Vietnam grows more attractive to foreign investment
China has lost its competitive edge as a low-cost manufacturing hub
with producers of everything from handbags to clothing to basic electronic
components relocating to Vietnam
economists at Savills said recently in a research report.
Quoting research by the
Standard Chartered Bank, Savills said there has been a shift of FDI away from
China to ASEAN member
countries such as Vietnam
to best position to take advantage of the Vietnam-EU and the Trans-Pacific
Partnership (TPP) free trade accords.
Vietnam is one of the 12 countries
participating in the TPP, a landmark 12-nation free-trade deal whose
negotiations concluded earlier this week.
The accord, if ratified, would let Vietnam ship many products
tariff-free to countries that constitute two-fifths of the world's trade.
The shift is best illustrated by
the waning foreign direct investment (FDI) into China,
which has alternatively been flowing into manufacturing companies operating
in countries like Vietnam
and Thailand.
Vietnam’s Foreign Investment Agency
(FIA) tallied newly-registered and supplemental FDI for the eight months
leading up to September at US$13.3 billion, a year-on-year 30.4% surge,
Savills underscored in its report.
Cost savings drive FDI
The impetus for the healthy FDI
figures appear to be a combination of cost saving benefits from the
Vietnam-EU and TPP trade deals in tandem with lower labour costs in Vietnam,
Savills underscored in its report.
Notably, both trade deals contain
rules of origin provisions requiring high percentages of clothing and textile
industry exports to originate within member countries and this in turn has
been driving investment dollars into the industry’s supply chain.
By relocating their supply chains
to Vietnam
the multinational corporations are better posturing to maximize their profits
and take full advantage of lower labour costs and potential reduced tariffs
afforded the trade agreements.
In reality FDI in Vietnam is
dominated by a few large corporations and over three-fourths of it has flowed
into manufacturing companies in the clothing and textiles industry Savills
said in its report.
So far this year, three textile
plants operated by Polytex Far Eastern Co Ltd, Hyosung Istanbul Tekstil and
Worldon Vietnam Co Ltd of Hong Kong have registered FDI of US$1.24 billion.
Industrial zones attract
foreign investment
Additionally, Microsoft had earlier
this year announced it will relocate two Nokia plants from China to Vietnam in the near future.
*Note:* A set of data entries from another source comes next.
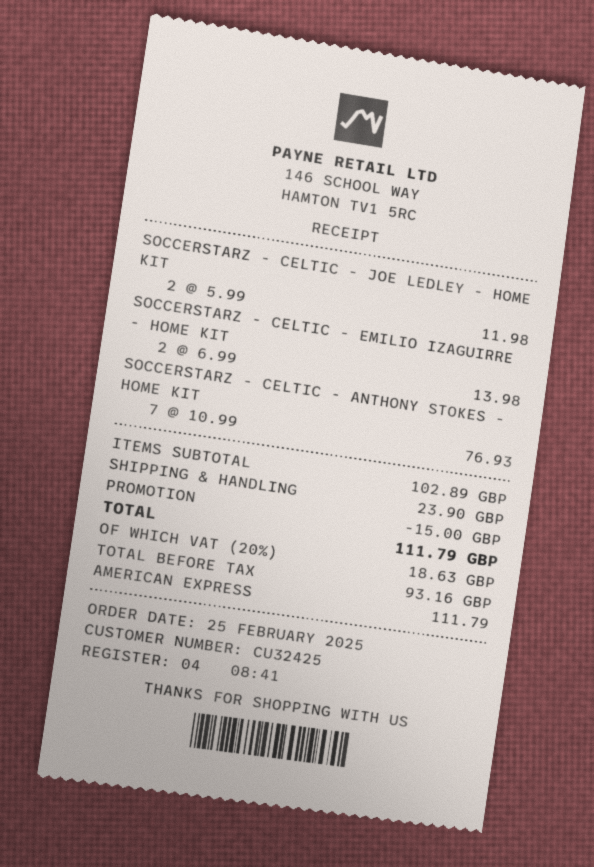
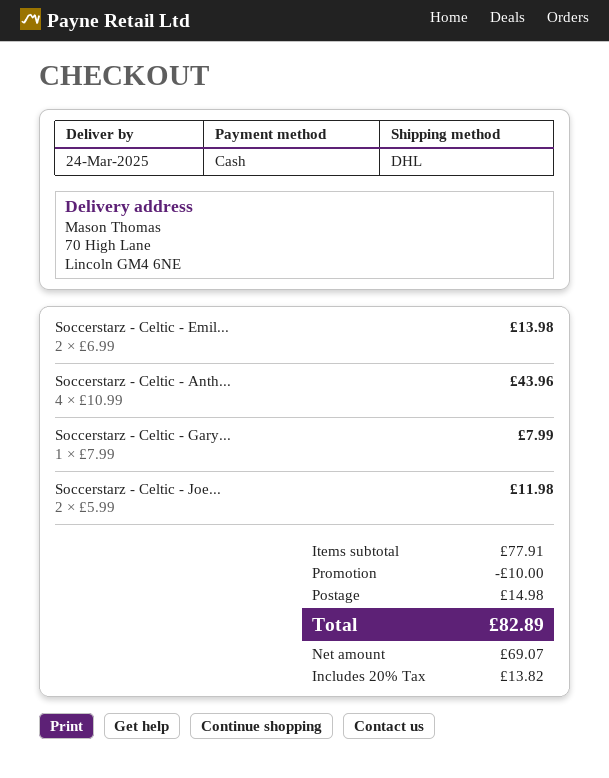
payment method: American Express -> cash
SOCCERSTARZ - CELTIC - ANTHONY STOKES - HOME KIT: 7 x 10.99 = 76.93 -> 4 x 10.99 = 43.96
Soccerstarz - Celtic - Gary...: none -> 1 x 7.99 = 7.99
subtotal: 102.89 -> 77.91
discount: 15.00 -> 10.00
shipping: 23.90 -> 14.98
net: 93.16 -> 69.07
tax: 20% = 18.63 -> 20% = 13.82
total: 111.79 -> 82.89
Microsoft also said it plans to
invest US$210 million in the Vietnam-Singapore industrial zone in Bac Ninh,
which will increase the number of its jobs in the zone threefold.
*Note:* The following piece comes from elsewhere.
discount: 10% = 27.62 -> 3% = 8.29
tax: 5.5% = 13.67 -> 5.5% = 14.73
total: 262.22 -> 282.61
Meanwhile Samsung Display Vietnam had earlier this year committed to
increasing its FDI in Bac
Ninh Province
by US$3 billion.
The Regional Comprehensive Economic
Partnership (RCEP) and ASEAN Economic Community (AEC) have also contributed
greatly to creating favourable conditions for investment in Vietnam Savills
reported.
The Vietnam-Singapore industrial
zone located in Quang Ngai province has attracted US$7.8 million of FDI since
it first opened in late 2013.
Recently, the Mapletree Group based out of Singapore pledged another US$1
billion of FDI to construct manufacturing facilities in it.